• Task brief
With the material below, print exactly the lines between the line holding "CORVETTE JACKET - WOMEN'S" and the line holding "total: 3468.50 -> 3538.66", inclusive. Add nothing else.

START Records shown

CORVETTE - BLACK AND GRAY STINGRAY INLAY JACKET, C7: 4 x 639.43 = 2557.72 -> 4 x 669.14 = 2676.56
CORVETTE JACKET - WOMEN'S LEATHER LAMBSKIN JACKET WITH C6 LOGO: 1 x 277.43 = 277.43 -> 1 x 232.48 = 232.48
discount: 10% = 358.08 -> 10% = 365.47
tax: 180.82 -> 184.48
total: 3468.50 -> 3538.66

END Records shown
START Records shown

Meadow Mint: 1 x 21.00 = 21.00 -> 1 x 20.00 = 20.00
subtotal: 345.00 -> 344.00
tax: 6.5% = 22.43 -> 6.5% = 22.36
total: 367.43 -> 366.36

END Records shown

• Result
CORVETTE JACKET - WOMEN'S LEATHER LAMBSKIN JACKET WITH C6 LOGO: 1 x 277.43 = 277.43 -> 1 x 232.48 = 232.48
discount: 10% = 358.08 -> 10% = 365.47
tax: 180.82 -> 184.48
total: 3468.50 -> 3538.66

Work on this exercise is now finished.